──────── Listed records ────────

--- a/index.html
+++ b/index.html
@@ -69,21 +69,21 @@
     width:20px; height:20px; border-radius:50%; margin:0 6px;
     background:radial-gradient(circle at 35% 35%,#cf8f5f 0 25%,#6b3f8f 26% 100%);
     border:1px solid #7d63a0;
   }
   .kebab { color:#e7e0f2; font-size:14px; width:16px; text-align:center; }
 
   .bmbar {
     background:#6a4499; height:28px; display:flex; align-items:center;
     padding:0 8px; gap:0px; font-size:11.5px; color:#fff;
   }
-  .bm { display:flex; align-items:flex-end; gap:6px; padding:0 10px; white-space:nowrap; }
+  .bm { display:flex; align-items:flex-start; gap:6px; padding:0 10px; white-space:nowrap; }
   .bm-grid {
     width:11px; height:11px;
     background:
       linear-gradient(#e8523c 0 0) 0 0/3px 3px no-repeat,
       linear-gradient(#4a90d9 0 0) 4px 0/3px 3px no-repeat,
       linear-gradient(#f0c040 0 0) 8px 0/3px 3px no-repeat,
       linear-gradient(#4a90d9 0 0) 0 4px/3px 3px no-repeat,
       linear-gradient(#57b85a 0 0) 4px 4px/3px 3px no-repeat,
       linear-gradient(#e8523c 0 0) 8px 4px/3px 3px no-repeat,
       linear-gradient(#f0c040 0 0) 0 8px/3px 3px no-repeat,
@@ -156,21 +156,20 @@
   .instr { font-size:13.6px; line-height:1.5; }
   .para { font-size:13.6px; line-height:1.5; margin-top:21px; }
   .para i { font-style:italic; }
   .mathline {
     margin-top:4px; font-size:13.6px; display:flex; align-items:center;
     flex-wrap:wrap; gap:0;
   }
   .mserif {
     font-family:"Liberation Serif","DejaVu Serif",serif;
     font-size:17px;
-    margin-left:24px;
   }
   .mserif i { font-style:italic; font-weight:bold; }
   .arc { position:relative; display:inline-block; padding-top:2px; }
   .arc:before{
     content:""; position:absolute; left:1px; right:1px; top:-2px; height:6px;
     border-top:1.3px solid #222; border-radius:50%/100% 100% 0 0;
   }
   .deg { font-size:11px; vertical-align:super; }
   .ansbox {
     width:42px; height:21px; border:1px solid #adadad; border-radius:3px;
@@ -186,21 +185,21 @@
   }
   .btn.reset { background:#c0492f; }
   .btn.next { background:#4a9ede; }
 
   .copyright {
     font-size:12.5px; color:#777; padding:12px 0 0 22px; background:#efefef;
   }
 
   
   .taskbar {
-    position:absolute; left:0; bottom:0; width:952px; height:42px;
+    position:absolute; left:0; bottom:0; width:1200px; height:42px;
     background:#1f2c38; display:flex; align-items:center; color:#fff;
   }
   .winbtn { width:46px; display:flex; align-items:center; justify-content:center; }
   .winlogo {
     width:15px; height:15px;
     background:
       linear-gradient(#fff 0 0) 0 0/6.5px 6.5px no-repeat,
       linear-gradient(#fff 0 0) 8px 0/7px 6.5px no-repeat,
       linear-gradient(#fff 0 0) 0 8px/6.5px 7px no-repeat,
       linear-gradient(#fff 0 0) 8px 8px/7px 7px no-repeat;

────────
──────── Listed records ────────

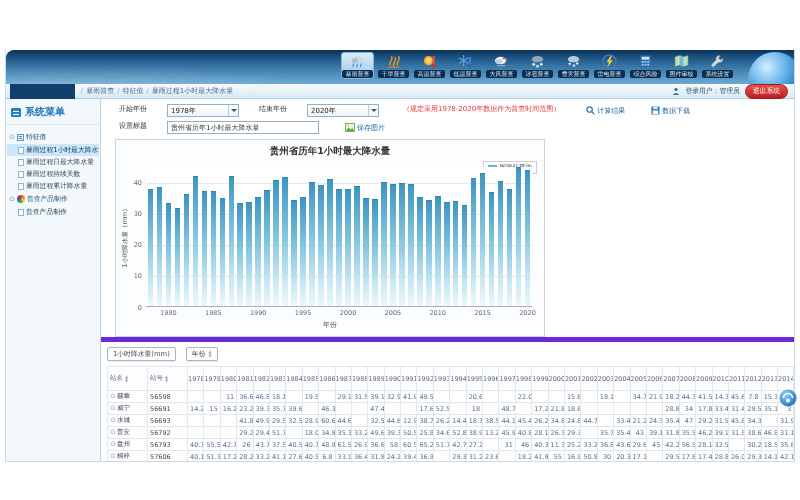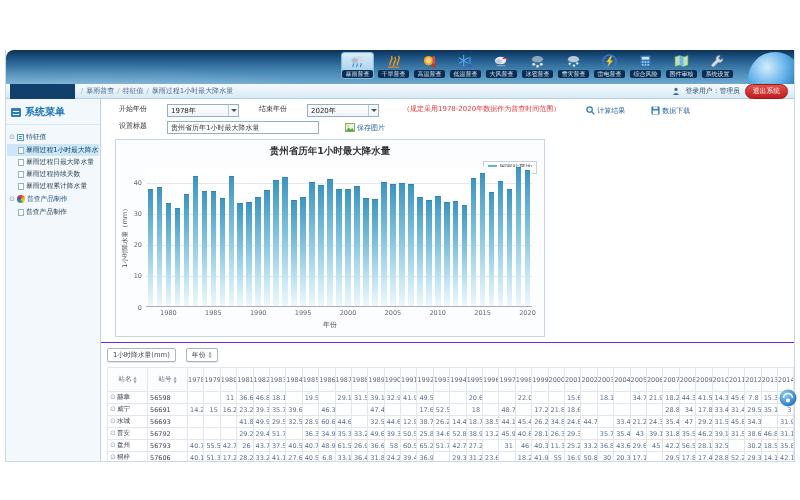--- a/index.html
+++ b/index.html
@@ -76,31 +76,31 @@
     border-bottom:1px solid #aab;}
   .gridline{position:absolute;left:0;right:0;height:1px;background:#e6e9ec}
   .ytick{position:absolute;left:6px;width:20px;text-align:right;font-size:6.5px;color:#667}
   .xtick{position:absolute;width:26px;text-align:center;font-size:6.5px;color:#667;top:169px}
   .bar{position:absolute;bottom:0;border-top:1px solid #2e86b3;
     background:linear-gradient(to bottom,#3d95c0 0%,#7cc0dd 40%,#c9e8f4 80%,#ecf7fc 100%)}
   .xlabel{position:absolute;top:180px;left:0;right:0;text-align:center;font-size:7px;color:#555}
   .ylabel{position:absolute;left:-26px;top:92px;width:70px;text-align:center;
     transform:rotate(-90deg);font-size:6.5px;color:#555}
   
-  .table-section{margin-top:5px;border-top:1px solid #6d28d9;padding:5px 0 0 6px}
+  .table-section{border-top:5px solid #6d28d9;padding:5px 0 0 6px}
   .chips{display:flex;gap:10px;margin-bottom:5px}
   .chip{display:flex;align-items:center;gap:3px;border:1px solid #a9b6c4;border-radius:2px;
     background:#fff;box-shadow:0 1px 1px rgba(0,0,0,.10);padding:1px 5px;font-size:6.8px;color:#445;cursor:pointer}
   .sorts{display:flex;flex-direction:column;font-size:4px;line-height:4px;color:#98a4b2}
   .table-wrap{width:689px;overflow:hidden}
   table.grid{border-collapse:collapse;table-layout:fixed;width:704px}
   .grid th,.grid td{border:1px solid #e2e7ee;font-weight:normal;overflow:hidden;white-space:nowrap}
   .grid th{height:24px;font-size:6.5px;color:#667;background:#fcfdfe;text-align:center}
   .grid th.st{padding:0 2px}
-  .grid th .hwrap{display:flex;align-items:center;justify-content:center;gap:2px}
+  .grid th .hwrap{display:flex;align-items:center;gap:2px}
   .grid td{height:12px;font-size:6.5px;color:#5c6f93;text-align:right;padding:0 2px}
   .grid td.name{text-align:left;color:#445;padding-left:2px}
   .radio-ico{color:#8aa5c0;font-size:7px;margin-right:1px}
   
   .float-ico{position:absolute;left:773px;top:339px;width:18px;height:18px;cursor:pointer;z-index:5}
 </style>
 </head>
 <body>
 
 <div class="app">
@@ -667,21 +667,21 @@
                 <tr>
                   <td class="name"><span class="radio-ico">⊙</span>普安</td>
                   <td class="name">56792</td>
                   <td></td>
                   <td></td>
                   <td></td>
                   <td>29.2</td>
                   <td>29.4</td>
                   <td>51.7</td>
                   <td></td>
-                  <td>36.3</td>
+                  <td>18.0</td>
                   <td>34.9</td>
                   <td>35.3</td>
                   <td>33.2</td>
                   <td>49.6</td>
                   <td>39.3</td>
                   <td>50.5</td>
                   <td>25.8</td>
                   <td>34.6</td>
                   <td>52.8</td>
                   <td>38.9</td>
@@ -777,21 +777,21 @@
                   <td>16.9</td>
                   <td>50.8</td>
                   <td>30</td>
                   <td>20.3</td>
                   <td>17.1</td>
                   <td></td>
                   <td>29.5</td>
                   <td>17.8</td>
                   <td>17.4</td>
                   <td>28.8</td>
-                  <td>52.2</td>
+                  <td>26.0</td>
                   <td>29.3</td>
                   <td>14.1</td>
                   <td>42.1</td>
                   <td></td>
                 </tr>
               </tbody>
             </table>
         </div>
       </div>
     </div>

────────

◆ **Work to complete**
Within the records above, how many lines include the word "solid"? State the number by itself.

◆ **Result for this task**
9